# WORK REQUIRED
Range to output from the entries below: the line containing "[15,1346,791,1470] CPC Rallies" through the line containing "[815,9,999,56] 14.4 C". Set it down exactly, ends included, nothing else.

++++++++++++++++++++

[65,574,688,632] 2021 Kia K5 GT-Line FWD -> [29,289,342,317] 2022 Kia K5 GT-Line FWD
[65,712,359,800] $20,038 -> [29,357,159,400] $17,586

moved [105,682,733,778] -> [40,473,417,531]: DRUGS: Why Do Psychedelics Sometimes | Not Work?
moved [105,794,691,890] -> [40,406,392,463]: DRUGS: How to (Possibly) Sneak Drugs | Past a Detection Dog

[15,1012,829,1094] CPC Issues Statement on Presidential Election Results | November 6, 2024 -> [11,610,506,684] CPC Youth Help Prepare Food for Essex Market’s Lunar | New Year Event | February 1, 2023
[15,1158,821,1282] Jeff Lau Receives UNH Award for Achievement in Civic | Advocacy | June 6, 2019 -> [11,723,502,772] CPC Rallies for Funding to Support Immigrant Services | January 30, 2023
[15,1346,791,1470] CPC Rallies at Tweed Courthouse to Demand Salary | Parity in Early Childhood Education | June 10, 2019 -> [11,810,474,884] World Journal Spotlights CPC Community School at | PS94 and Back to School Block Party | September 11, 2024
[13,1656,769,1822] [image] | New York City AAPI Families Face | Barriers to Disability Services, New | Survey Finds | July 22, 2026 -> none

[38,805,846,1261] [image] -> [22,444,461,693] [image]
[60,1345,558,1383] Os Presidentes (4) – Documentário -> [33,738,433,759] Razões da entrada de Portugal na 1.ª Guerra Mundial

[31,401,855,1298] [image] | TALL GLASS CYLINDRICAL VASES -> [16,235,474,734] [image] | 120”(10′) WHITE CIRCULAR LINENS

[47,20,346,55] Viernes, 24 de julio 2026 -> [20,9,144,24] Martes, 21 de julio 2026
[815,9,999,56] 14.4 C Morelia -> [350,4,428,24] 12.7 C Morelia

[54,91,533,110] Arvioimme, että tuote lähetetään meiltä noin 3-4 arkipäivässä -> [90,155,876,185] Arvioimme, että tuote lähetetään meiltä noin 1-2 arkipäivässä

++++++++++++++++++++

# RESULT OF THE TASK
[15,1346,791,1470] CPC Rallies at Tweed Courthouse to Demand Salary | Parity in Early Childhood Education | June 10, 2019 -> [11,810,474,884] World Journal Spotlights CPC Community School at | PS94 and Back to School Block Party | September 11, 2024
[13,1656,769,1822] [image] | New York City AAPI Families Face | Barriers to Disability Services, New | Survey Finds | July 22, 2026 -> none

[38,805,846,1261] [image] -> [22,444,461,693] [image]
[60,1345,558,1383] Os Presidentes (4) – Documentário -> [33,738,433,759] Razões da entrada de Portugal na 1.ª Guerra Mundial

[31,401,855,1298] [image] | TALL GLASS CYLINDRICAL VASES -> [16,235,474,734] [image] | 120”(10′) WHITE CIRCULAR LINENS

[47,20,346,55] Viernes, 24 de julio 2026 -> [20,9,144,24] Martes, 21 de julio 2026
[815,9,999,56] 14.4 C Morelia -> [350,4,428,24] 12.7 C Morelia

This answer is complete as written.